Exercise data:
##############################
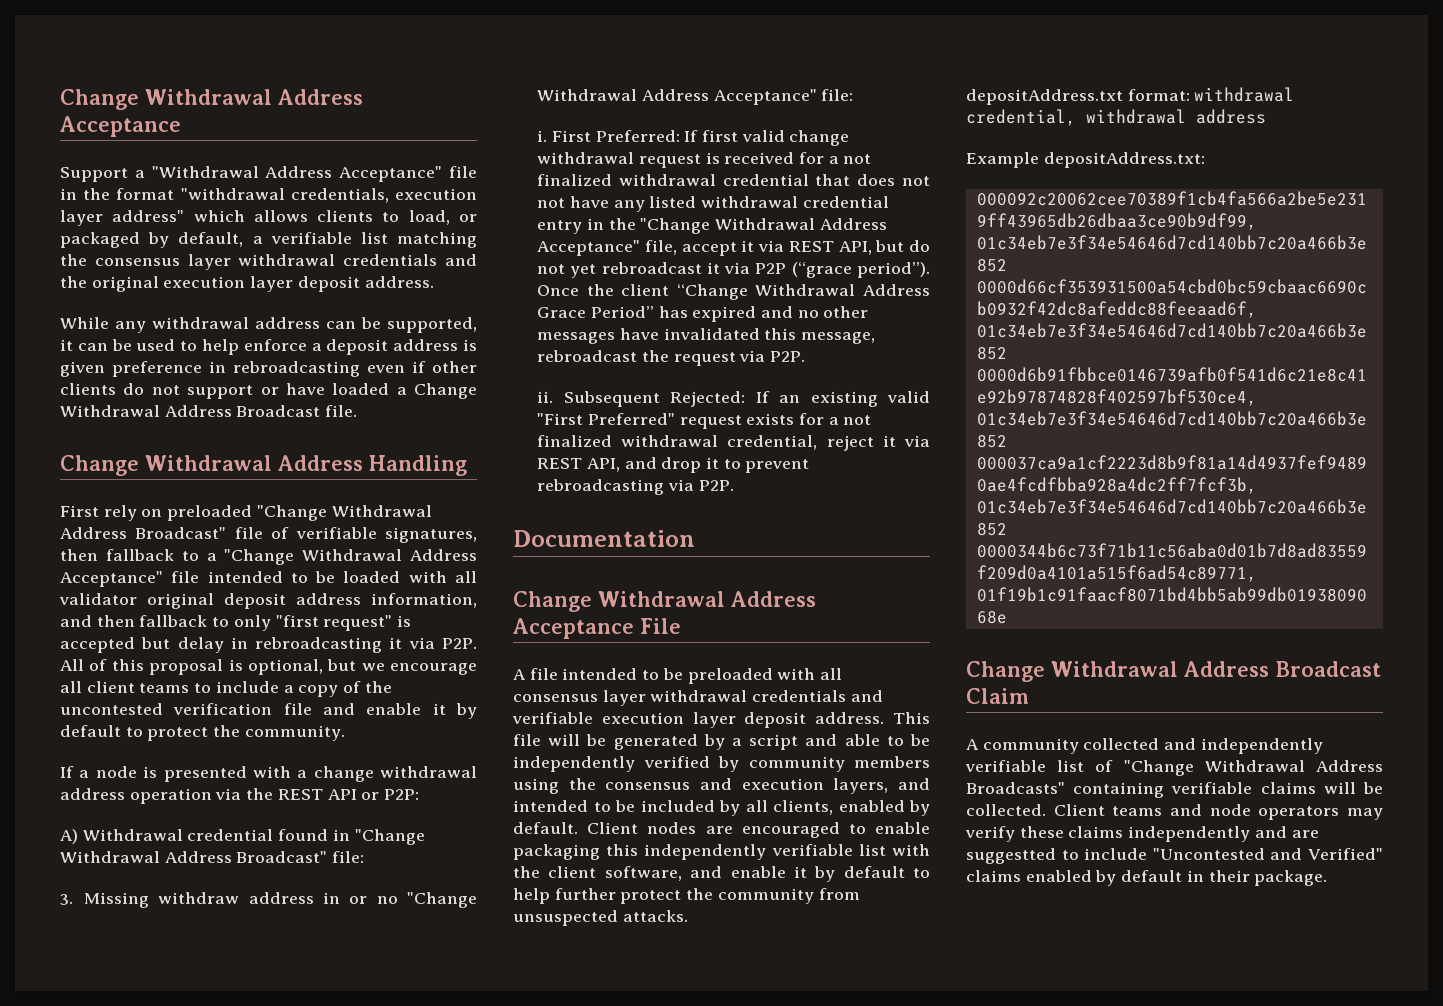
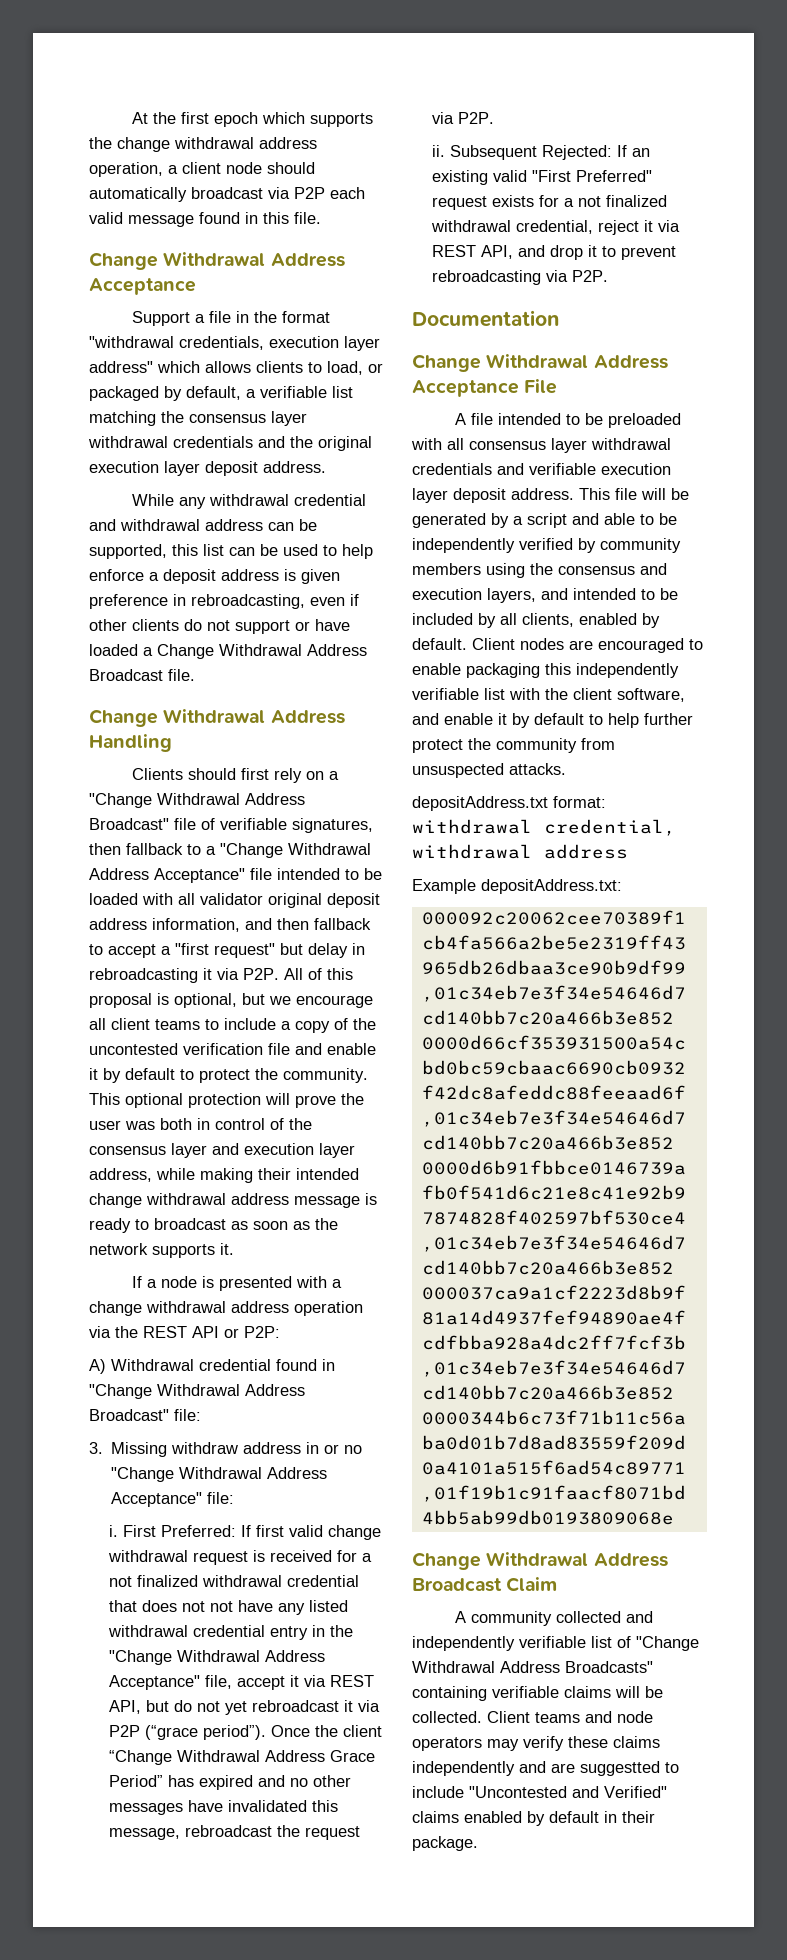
(60, 99) none -> [131,112,373,127] [89,137,317,152] [89,162,315,177] [89,187,365,202] [89,212,321,227] At the first epoch which supports the change withdrawal address operation, a client node should automatically broadcast via P2P each valid message found in this file. //
[151,166,443,182] "Withdrawal Address Acceptance" -> (205, 318) none
(249, 323) none -> [293,494,366,506] [89,519,200,531] credential and withdrawal
[60,339,73,351] it -> [172,544,224,556] this list
[233,361,360,377] rebroadcasting -> [191,594,305,609] rebroadcasting,
[60,505,99,517] First -> [131,768,269,780] Clients should first
[167,505,253,521] preloaded -> [328,771,339,780] a
[233,615,412,631] [60,637,135,653] only "first request" is accepted -> [108,943,275,958] accept a "first request"
(345, 733) none -> [89,1093,364,1108] [89,1118,312,1130] [89,1143,355,1158] [89,1168,359,1183] [89,1193,377,1208] [89,1218,338,1233] [89,1243,234,1258] This optional protection will prove the user was both in control of the consensus layer and execution layer address, while making their intended change withdrawal address message is ready to broadcast as soon as the network supports it.

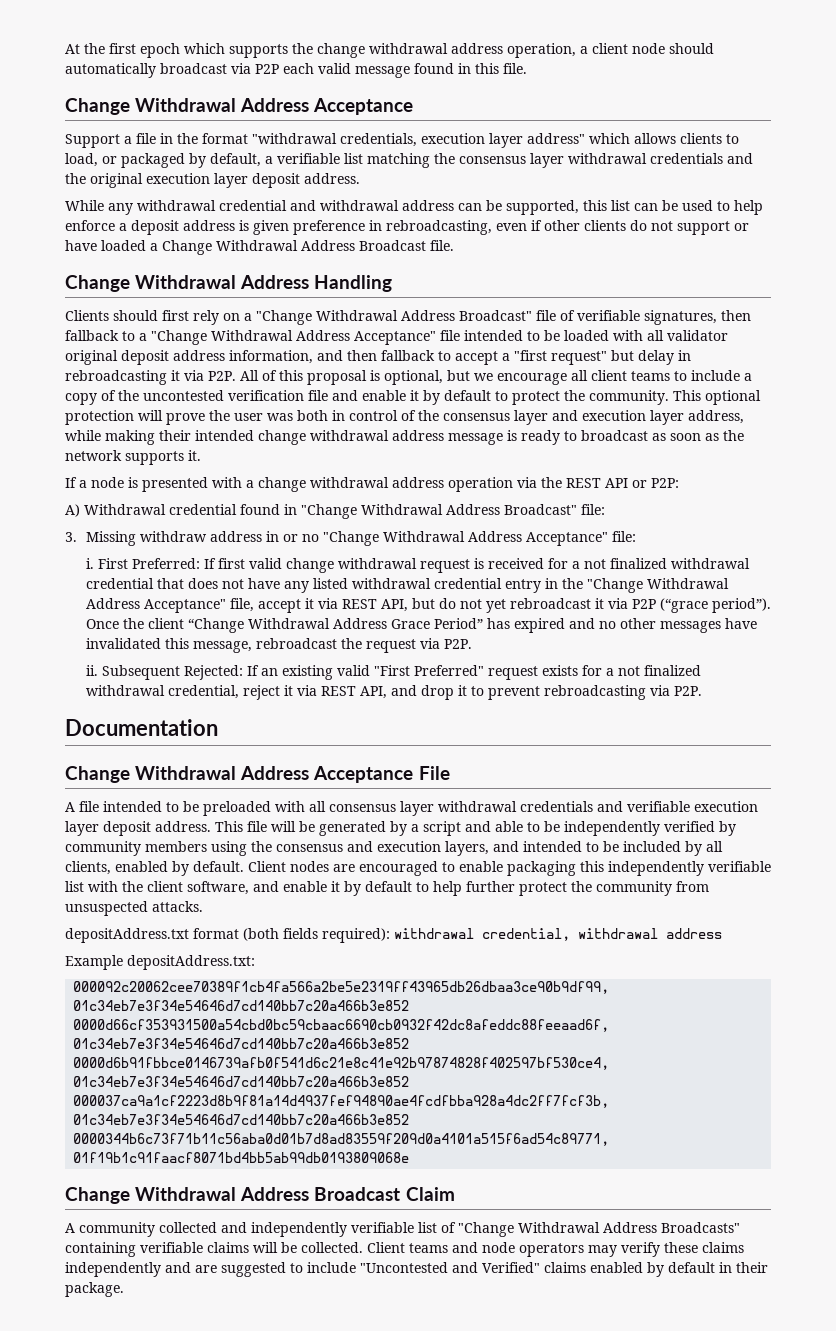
[210,1601,234,1612] not -> (244, 584) none
[553,796,606,808] format: -> [193,928,390,943] format (both fields required):
[580,1761,660,1776] suggestted -> [221,1262,286,1277] suggested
##############################
Try it: Print the listing exactly. No pictures belong in the copy.

Task result:
(60, 99) none -> [131,112,373,127] [89,137,317,152] [89,162,315,177] [89,187,365,202] [89,212,321,227] At the first epoch which supports the change withdrawal address operation, a client node should automatically broadcast via P2P each valid message found in this file. //
[151,166,443,182] "Withdrawal Address Acceptance" -> (205, 318) none
(249, 323) none -> [293,494,366,506] [89,519,200,531] credential and withdrawal
[60,339,73,351] it -> [172,544,224,556] this list
[233,361,360,377] rebroadcasting -> [191,594,305,609] rebroadcasting,
[60,505,99,517] First -> [131,768,269,780] Clients should first
[167,505,253,521] preloaded -> [328,771,339,780] a
[233,615,412,631] [60,637,135,653] only "first request" is accepted -> [108,943,275,958] accept a "first request"
(345, 733) none -> [89,1093,364,1108] [89,1118,312,1130] [89,1143,355,1158] [89,1168,359,1183] [89,1193,377,1208] [89,1218,338,1233] [89,1243,234,1258] This optional protection will prove the user was both in control of the consensus layer and execution layer address, while making their intended change withdrawal address message is ready to broadcast as soon as the network supports it.

[210,1601,234,1612] not -> (244, 584) none
[553,796,606,808] format: -> [193,928,390,943] format (both fields required):
[580,1761,660,1776] suggestted -> [221,1262,286,1277] suggested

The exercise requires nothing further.